CPU affinity is actually a per-thread attribute that can be adjusted independently for each of the threads in a thread group. If we want to change the CPU affinity of a specific thread in a multithreaded process, we can specify pid as the value returned by a call to gettid() in that thread. Specifying pid as 0 means the calling thread.
Although the cpu_set_t data type is implemented as a bit mask, we should treat it as an opaque structure. All manipulations of the structure should be done using the macros CPU_ZERO()
, CPU_SET()
, CPU_CLR()
, and CPU_ISSET()
.
#define _GNU_SOURCE #include <sched.h> voidCPU_ZERO
(cpu_set_t *set); voidCPU_SET
(int cpu, cpu_set_t *set); voidCPU_CLR
(int cpu, cpu_set_t *set); intCPU_ISSET
(int cpu, cpu_set_t *set);
Returns true (1) if cpu is in set, or false (0) otherwise
These macros operate on the CPU set pointed to by set as follows:
CPU_ZERO()
initializes set to be empty.
CPU_SET()
adds the CPU cpu to set.
CPU_CLR()
removes the CPU cpu from set.
CPU_ISSET()
returns true if the CPU cpu is a member of set.
The GNU C library also provides a number of other macros for working with CPU sets. See the CPU_SET(3) manual page for details.
The CPUs in a CPU set are numbered starting at 0. The <sched.h>
header file defines the constant CPU_SETSIZE
to be one greater than the maximum CPU number that can be represented in a cpu_set_t variable. CPU_SETSIZE
has the value 1024.
The len argument given to sched_setaffinity() should specify the number of bytes in the set argument (i.e., sizeof(cpu_set_t)).
The following code confines the process identified by pid to running on any CPU other than the first CPU of a four-processor system:
cpu_set_t set; CPU_ZERO(&set); CPU_SET(1, &set); CPU_SET(2, &set); CPU_SET(3, &set); sched_setaffinity(pid, CPU_SETSIZE, &set);
If the CPUs specified in set don’t correspond to any CPUs on the system, then sched_setaffinity() fails with the error EINVAL
.
If set doesn’t include the CPU on which the calling process is currently running, then the process is migrated to one of the CPUs in set.

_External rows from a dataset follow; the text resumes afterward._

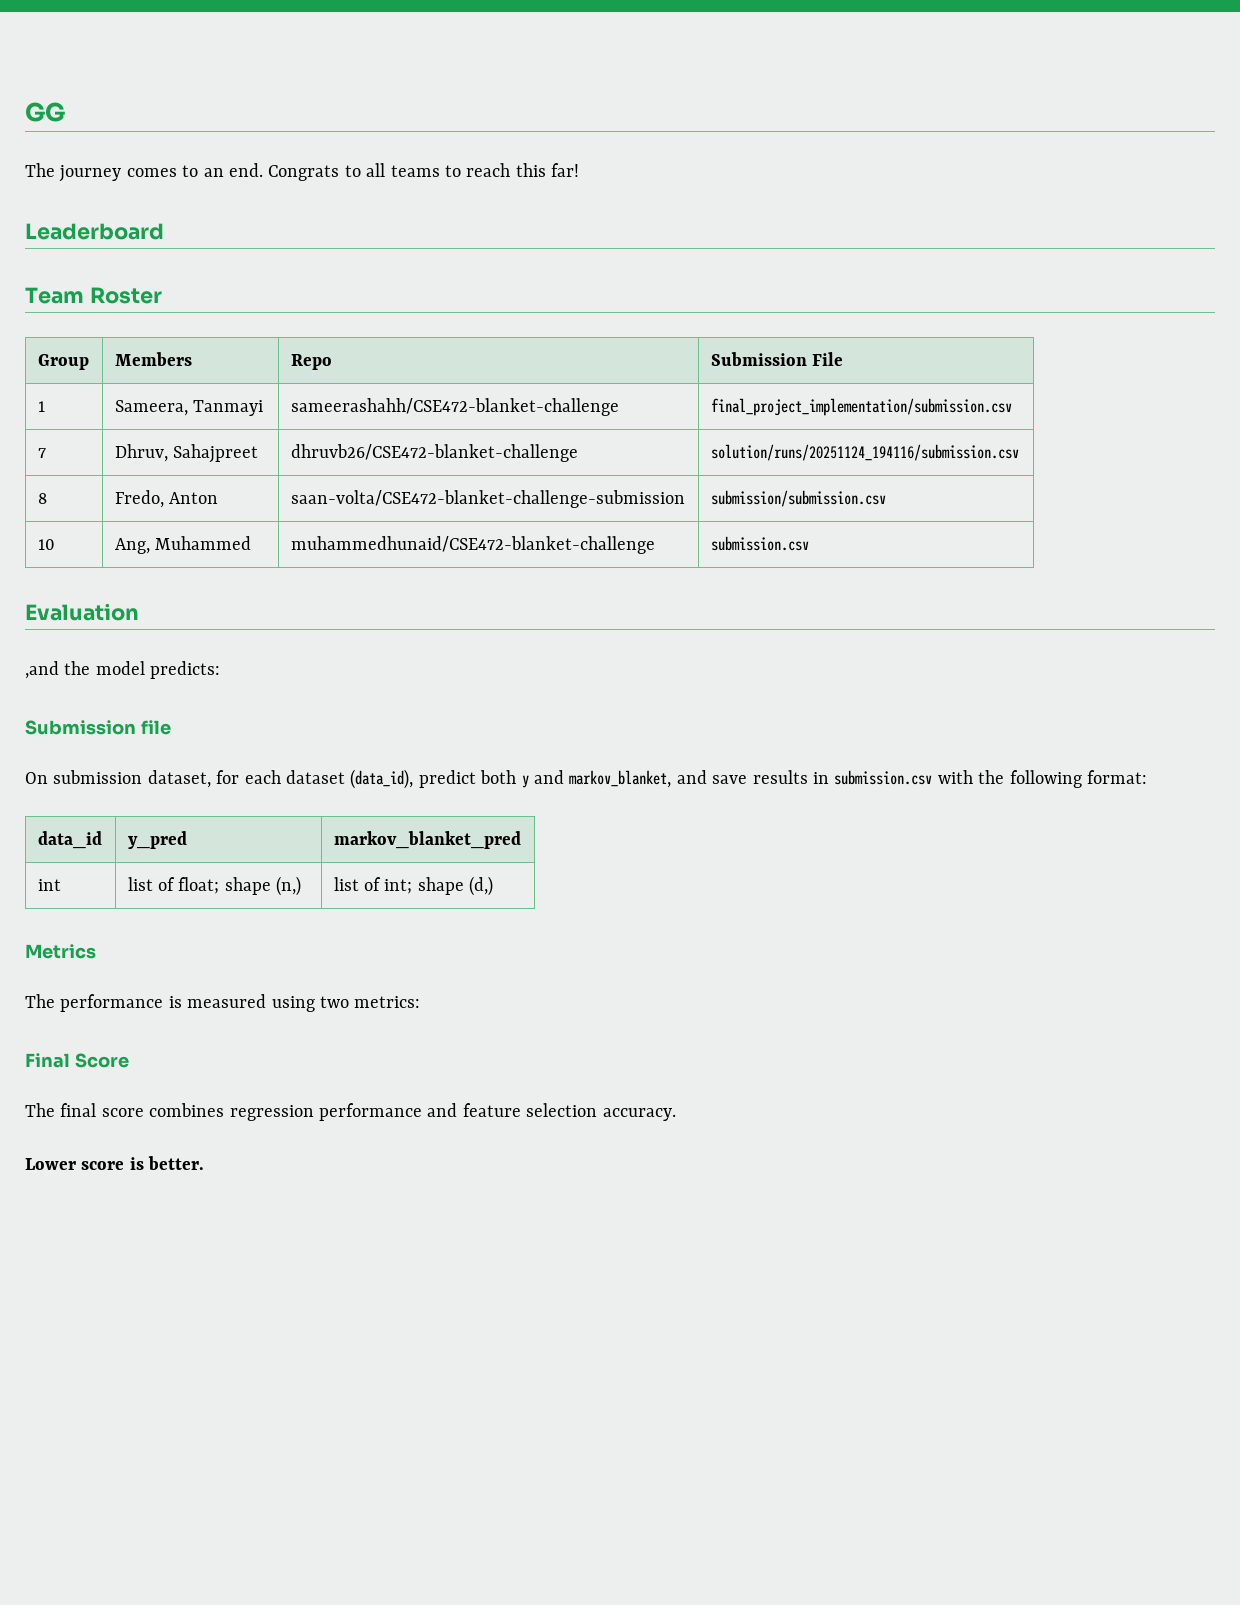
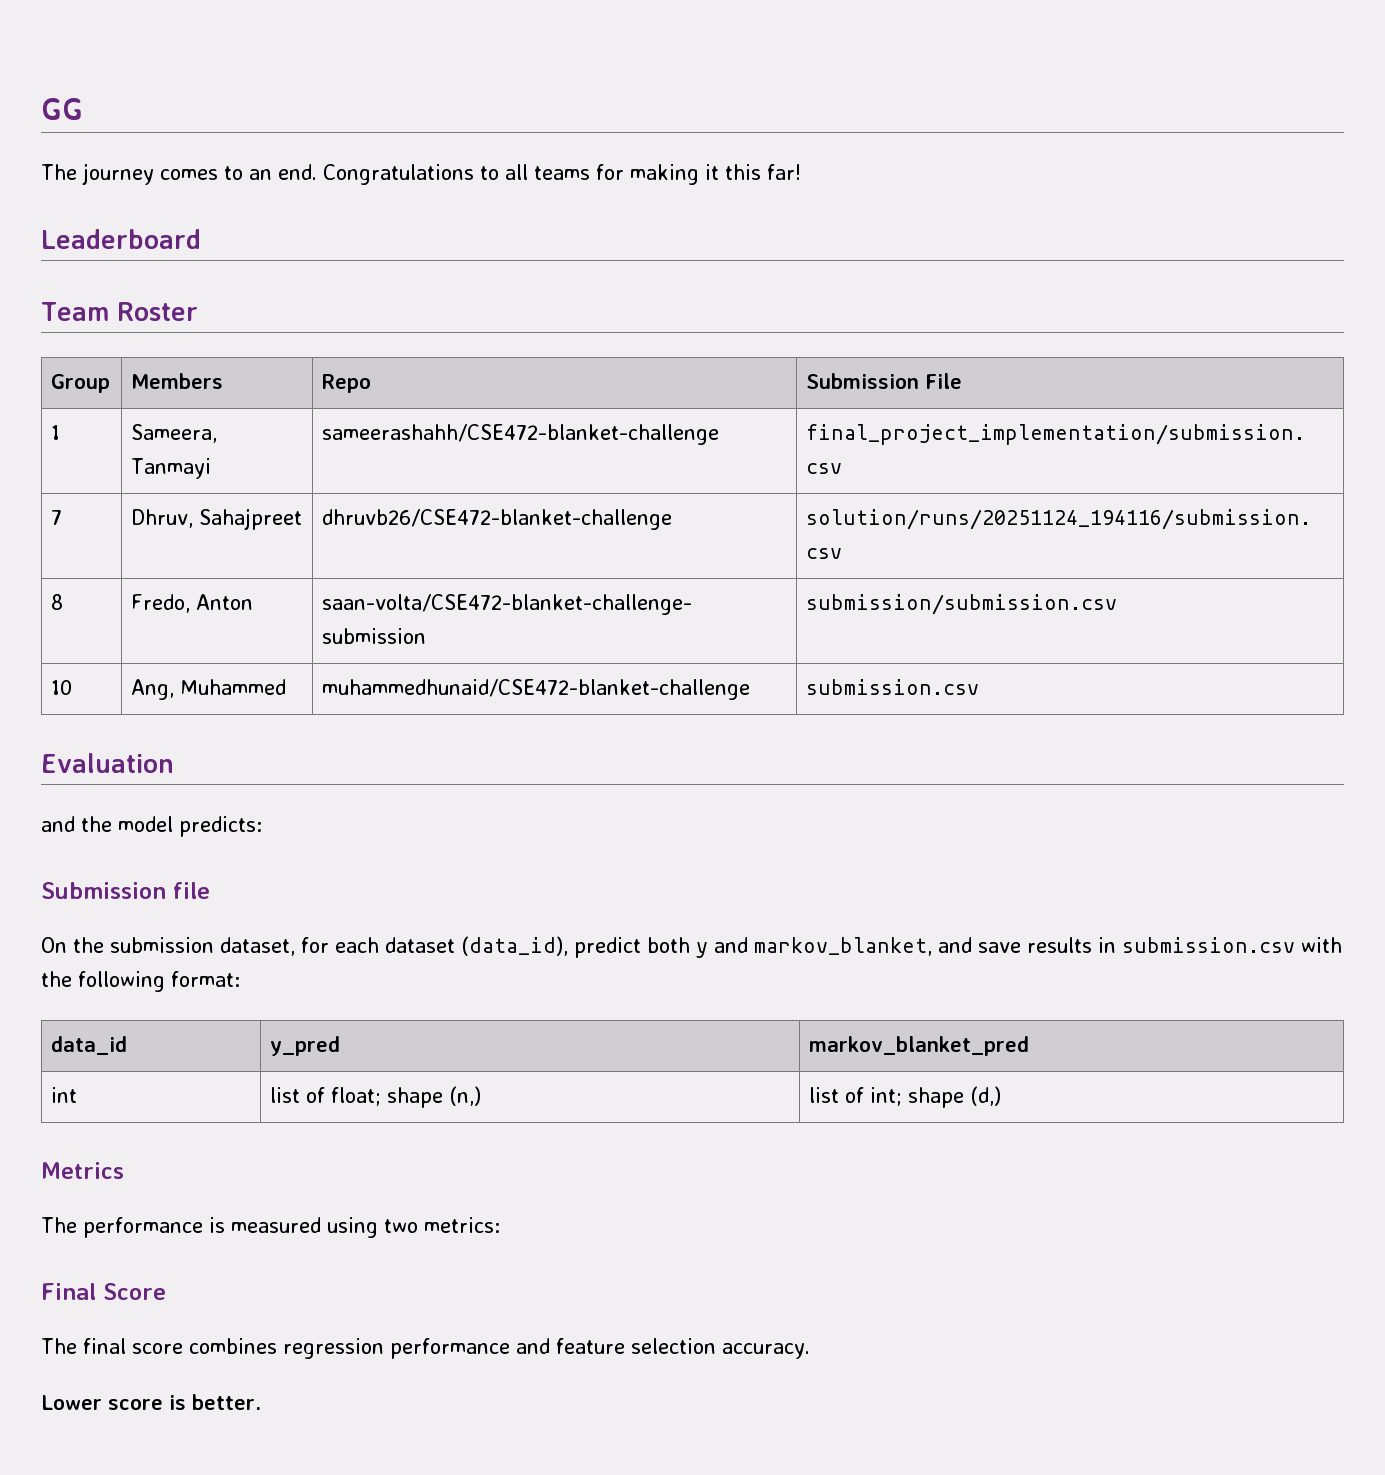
- Congrats to all teams to reach this far!
+ Congratulations to all teams for making it this far!
- ,and the model predicts:
+ and the model predicts:
- On submission dataset, for each dataset (data_id), predict both y and markov_blanket, and save results in submission.csv with the following format:
+ On the submission dataset, for each dataset (data_id), predict both y and markov_blanket, and save results in submission.csv with the following format:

An unprivileged process may set the CPU affinity of another process only if its effective user ID matches the real or effective user ID of the target process. A privileged (CAP_SYS_NICE
) process may set the CPU affinity of any process.
The sched_getaffinity() system call retrieves the CPU affinity mask of the process specified by pid. If pid is 0, the CPU affinity mask of the calling process is returned.
#define _GNU_SOURCE
#include <sched.h>
int sched_getaffinity
(pid_t pid, size_t len, cpu_set_t *set);
Returns 0 on success, or -1 on error
The CPU affinity mask is returned in the cpu_set_t structure pointed to by set. The len argument should be set to indicate the number of bytes in this structure (i.e., sizeof(cpu_set_t)). We can use the CPU_ISSET()
macro to determine which CPUs are in the returned set.
If the CPU affinity mask of the target process has not otherwise been modified, sched_getaffinity() returns a set containing all of the CPUs on the system.
No permission checking is performed by sched_getaffinity(); an unprivileged process can retrieve the CPU affinity mask of any process on the system.
A child process created by fork() inherits its parent’s CPU affinity mask, and this mask is preserved across an exec().
The sched_setaffinity() and sched_getaffinity() system calls are Linux-specific.